What to work on: Starting with the line that contains "HAPPY HOTEL NECKLACE: 1" and stopping after the line that contains "balance: 1242.96 -> 1325.80", copy the entries below exactly. Include nothing else.
++++ Entries provided ++++
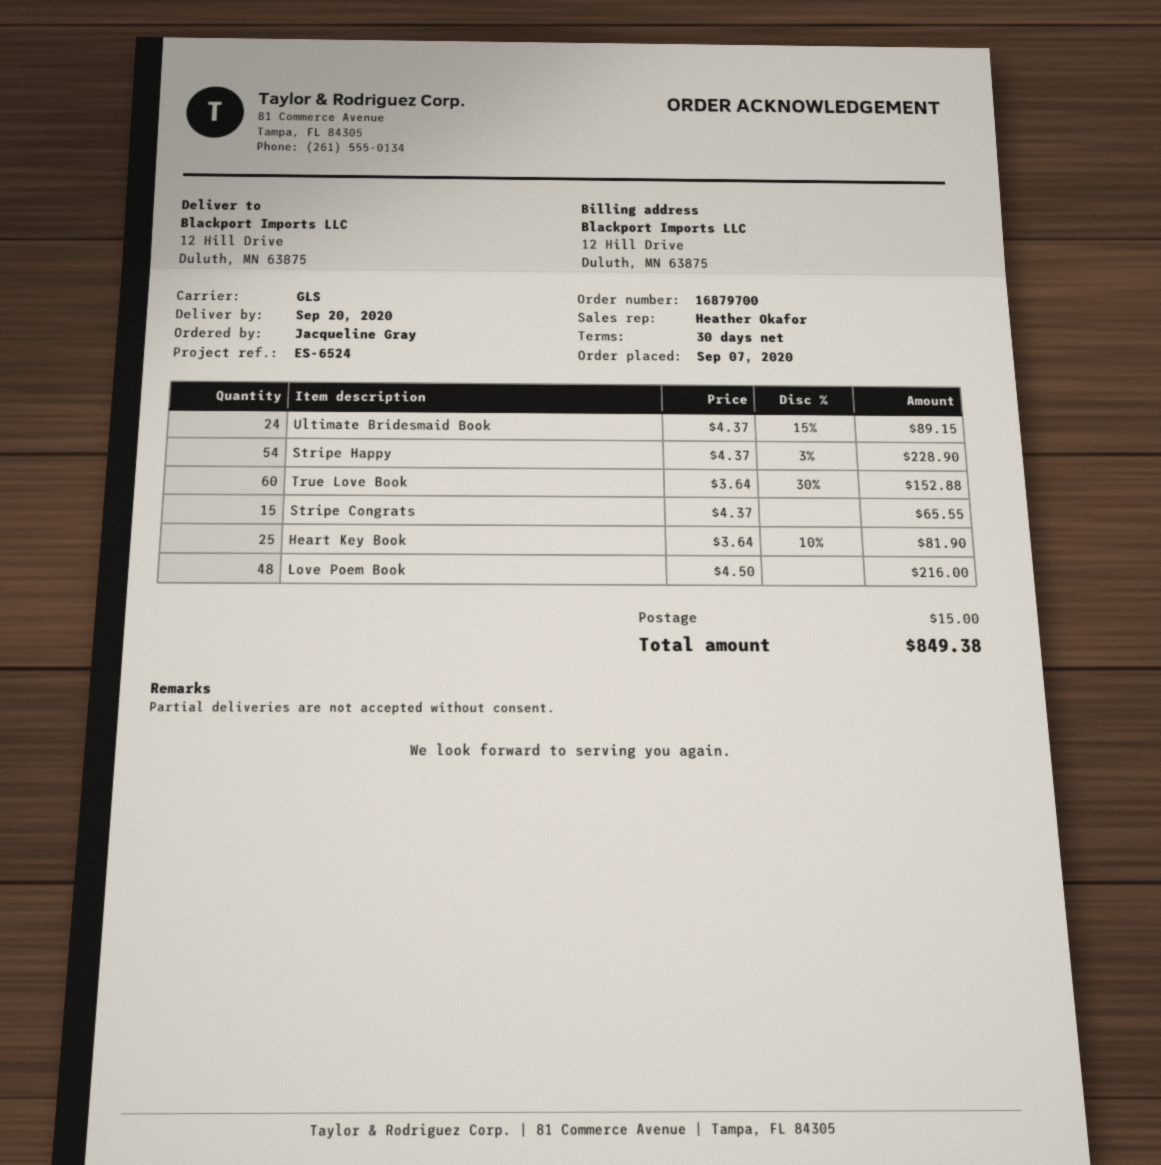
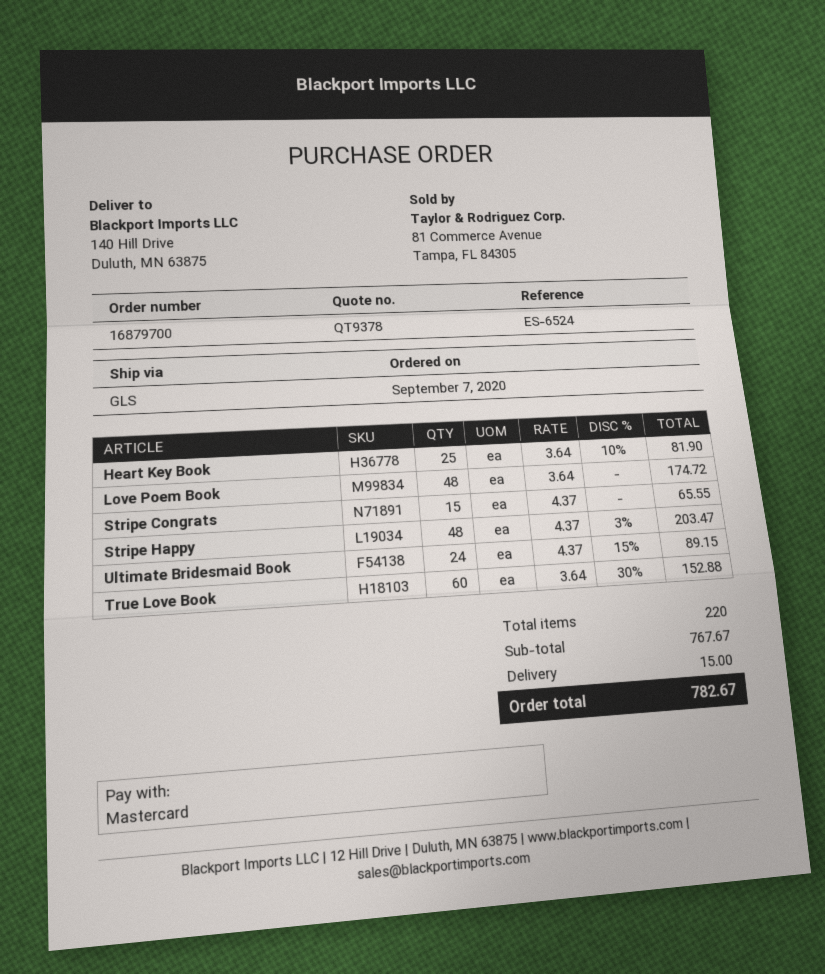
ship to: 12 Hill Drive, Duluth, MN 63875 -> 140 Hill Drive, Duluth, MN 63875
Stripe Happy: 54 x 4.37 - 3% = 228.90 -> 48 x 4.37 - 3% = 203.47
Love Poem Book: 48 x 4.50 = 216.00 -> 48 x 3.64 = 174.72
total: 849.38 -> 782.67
++++
++++ Entries provided ++++
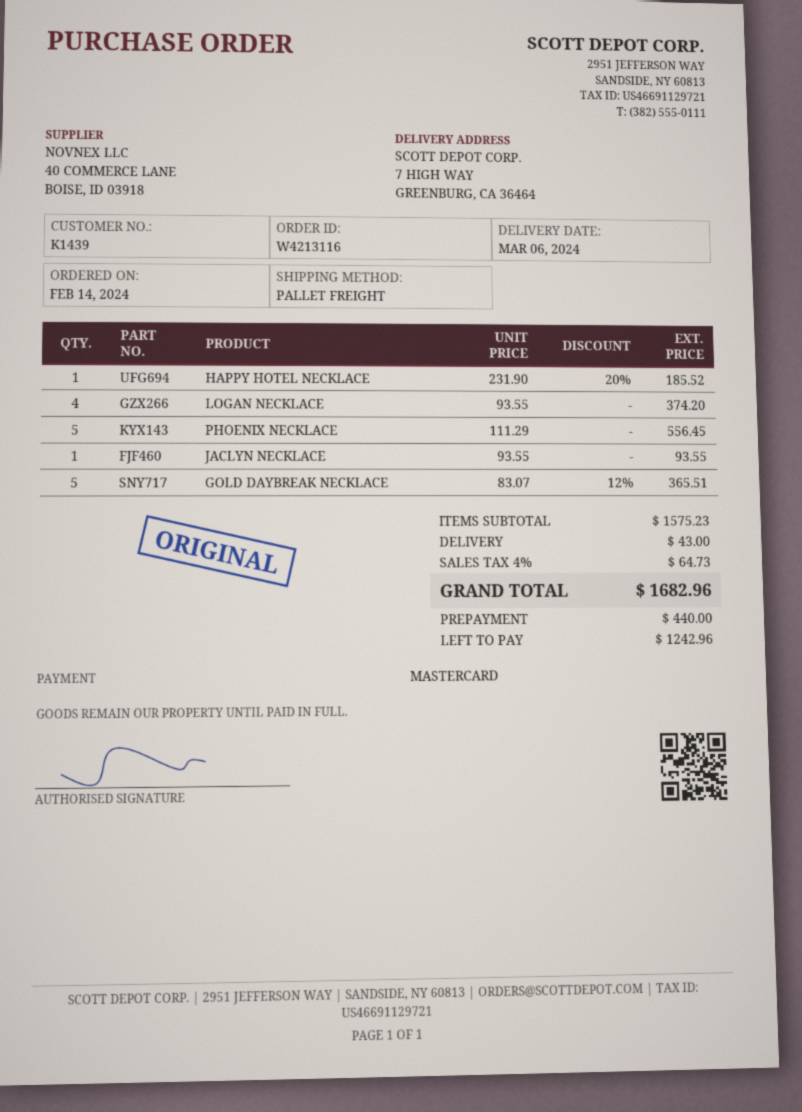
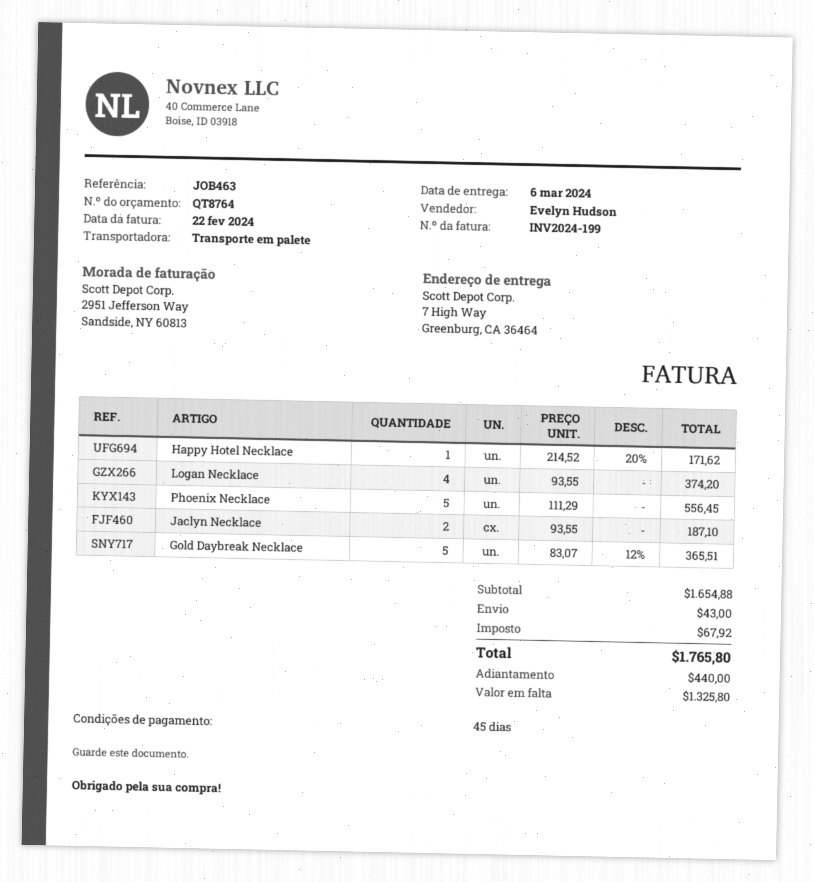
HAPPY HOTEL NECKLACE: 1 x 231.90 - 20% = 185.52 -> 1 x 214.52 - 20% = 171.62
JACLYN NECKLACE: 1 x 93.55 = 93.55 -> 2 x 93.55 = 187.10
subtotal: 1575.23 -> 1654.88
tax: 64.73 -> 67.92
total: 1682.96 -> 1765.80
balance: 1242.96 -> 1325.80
++++
Answer for the task:
HAPPY HOTEL NECKLACE: 1 x 231.90 - 20% = 185.52 -> 1 x 214.52 - 20% = 171.62
JACLYN NECKLACE: 1 x 93.55 = 93.55 -> 2 x 93.55 = 187.10
subtotal: 1575.23 -> 1654.88
tax: 64.73 -> 67.92
total: 1682.96 -> 1765.80
balance: 1242.96 -> 1325.80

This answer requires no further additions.